In the 1960s till 1980s, getting a job here was a 'dream come true' for many Russians. The work was well paid, the employees used the facilities available here - a sports center and a cultural center. Food imported from the continent was tasty and most importantly - free. Some products such as vegetables, milk, meat or eggs were produced locally. However, there have been a few incidents here which have discouraged many potential employees from working here. The most famous one was the plane crash of an airplane carrying 141 people to Barentsburg, which crashed in Longyearbyen in 1996. A year later, there was a large fire in a mine, in which 23 people perished. In total 47 people have died here since 1989.

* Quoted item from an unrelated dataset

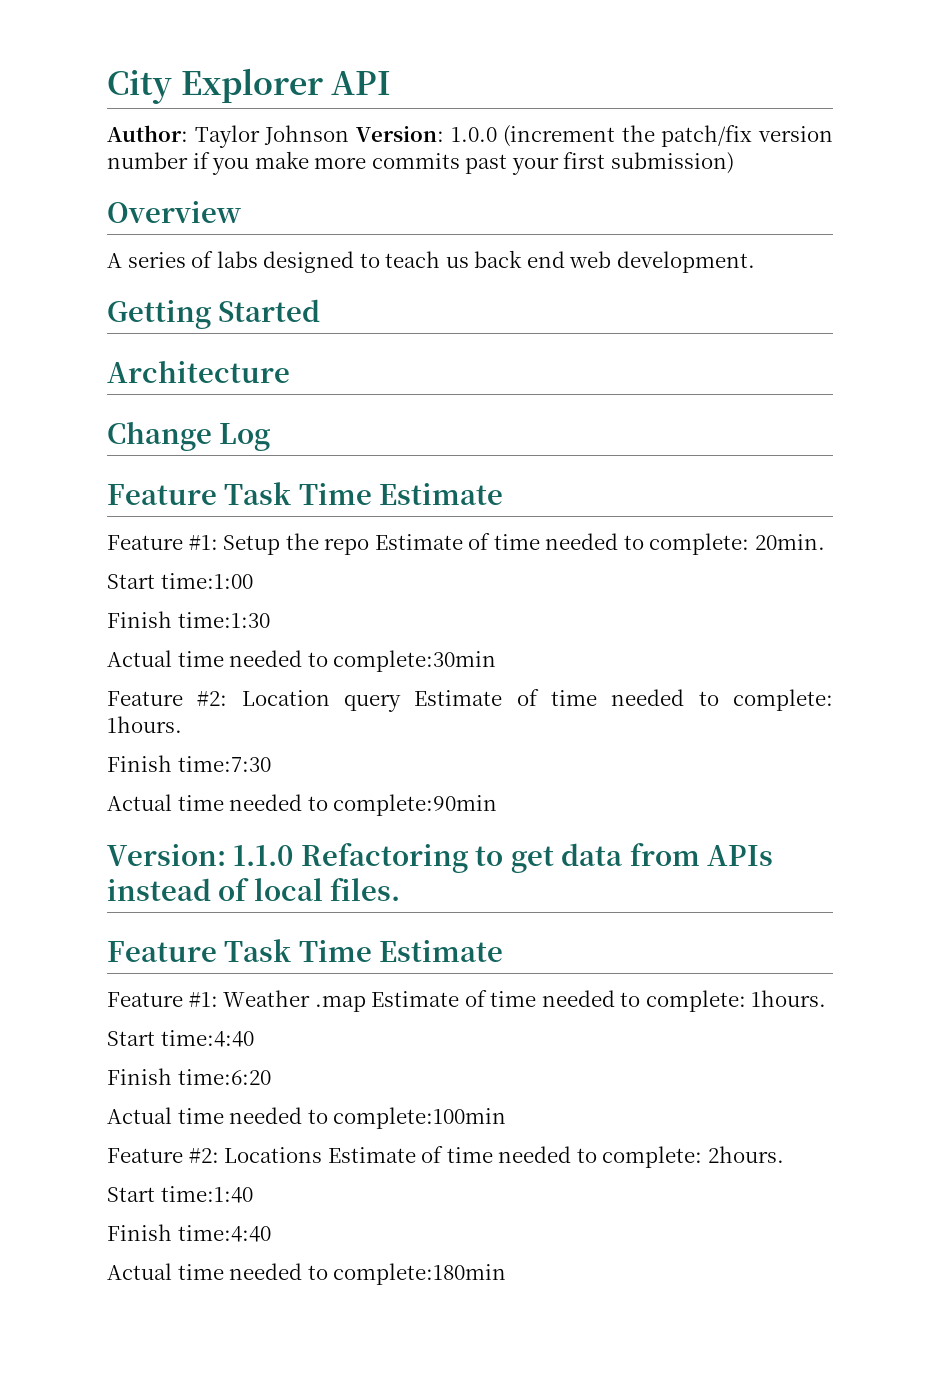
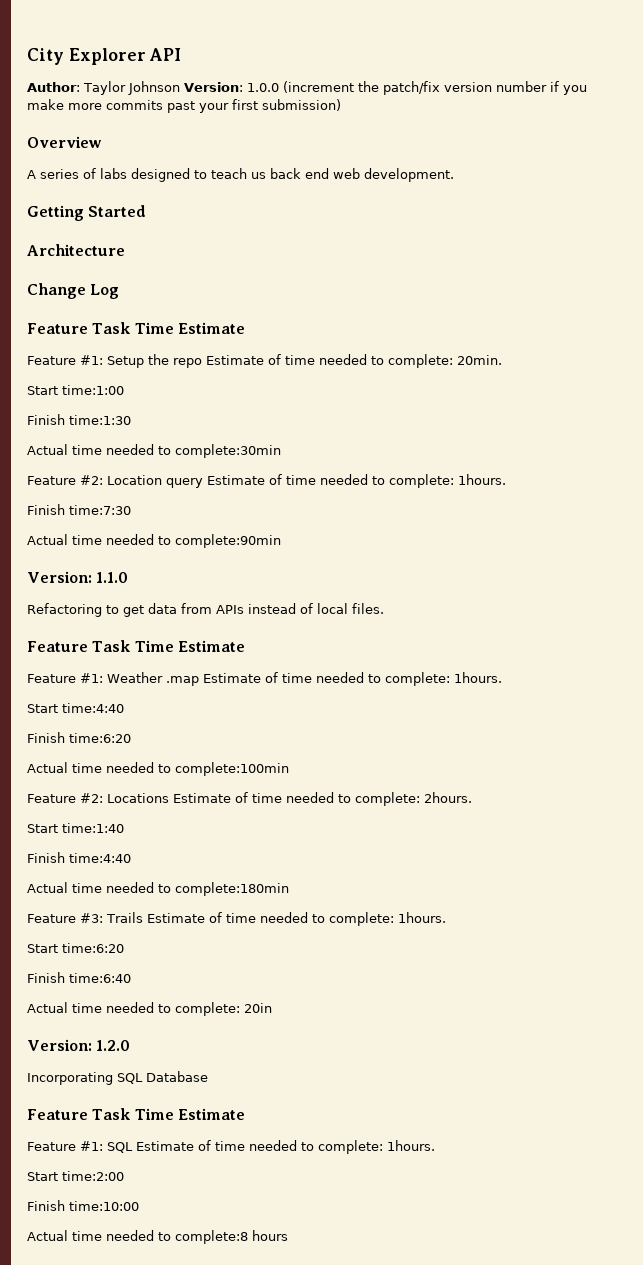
(294, 855) none -> (129, 577) //
(507, 1274) none -> [27,912,446,926] [27,943,124,953] [27,972,131,983] [27,1002,272,1016] [27,1039,131,1051] [27,1071,208,1085] [27,1108,245,1120] [27,1140,435,1154] [27,1171,124,1181] [27,1200,139,1211] [27,1230,288,1244] // Feature #3: Trails Estimate of time needed to complete: 1hours. // Start time:6:20 // Finish time:6:40 // Actual time needed to complete: 20in // Version: 1.2.0 // Incorporating SQL Database // Feature Task Time Estimate // Feature #1: SQL Estimate of time needed to complete: 1hours. // Start time:2:00 // Finish time:10:00 // Actual time needed to complete:8 hours

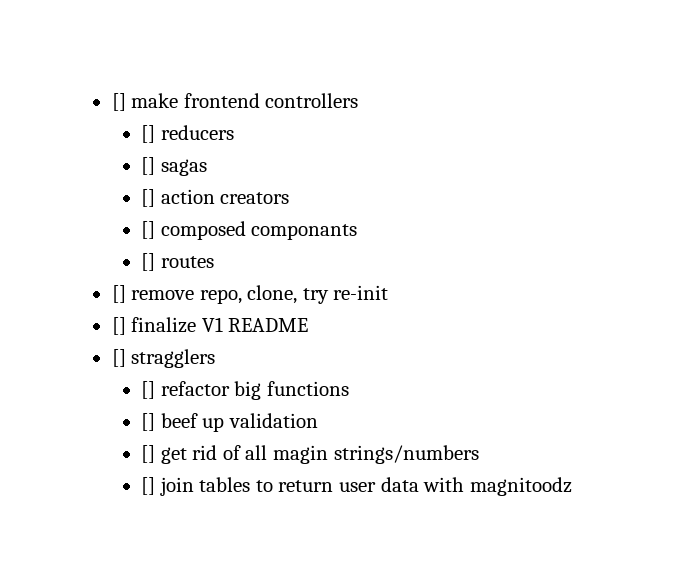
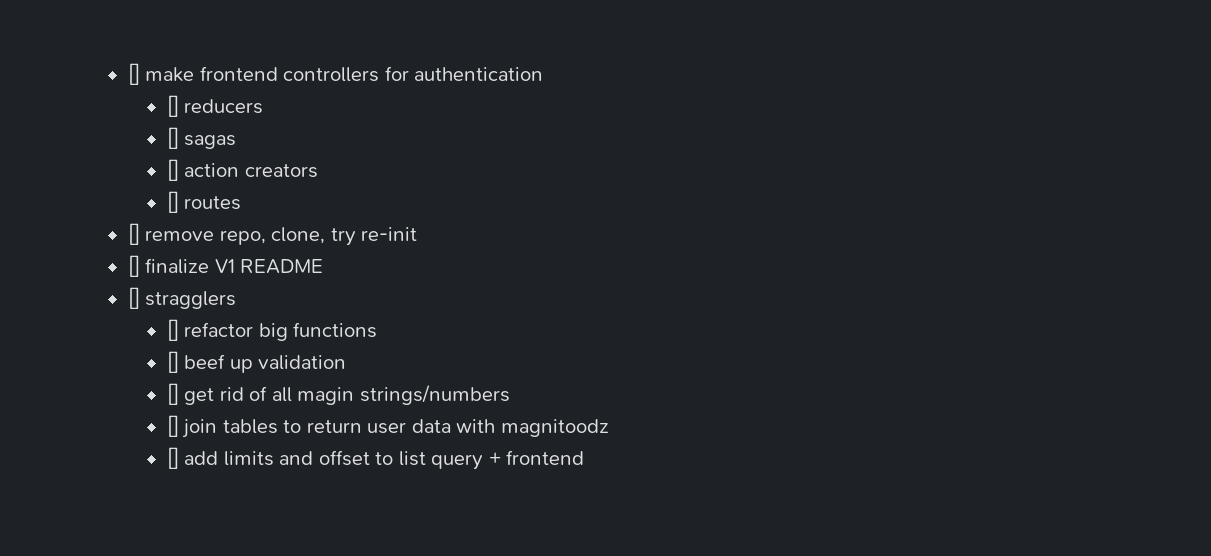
(359, 100) none -> [384,66,544,81] for authentication
[141,221,358,240] // [] composed componants -> (318, 171) none
(572, 486) none -> [166,447,585,470] // [] add limits and offset to list query + frontend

In its best time, the town had a population of about 1000 people. However currently there are about 400 inhabitants, including 30 children. The only residents are mining families. There are several public buildings on the site, such as a school, a hospital, a sports center, a textile factory, a hotel, and even a souvenir shop. It sounds ordinary, but the true explorers will soon discover that the school has only three teachers for... three students, a hospital - two doctors - a dentist and a surgeon, and the hotel is totally empty.

The whole city makes quite a gloomy and depressing impression. Many buildings are damaged and shabby-looking. The characteristic Soviet style is prevailing here. In the centre, of course, there is a stone bust of Lenin and on a nearby hill, like in Hollywood, there is a proud inscription "Miru Mir", meaning "world peace."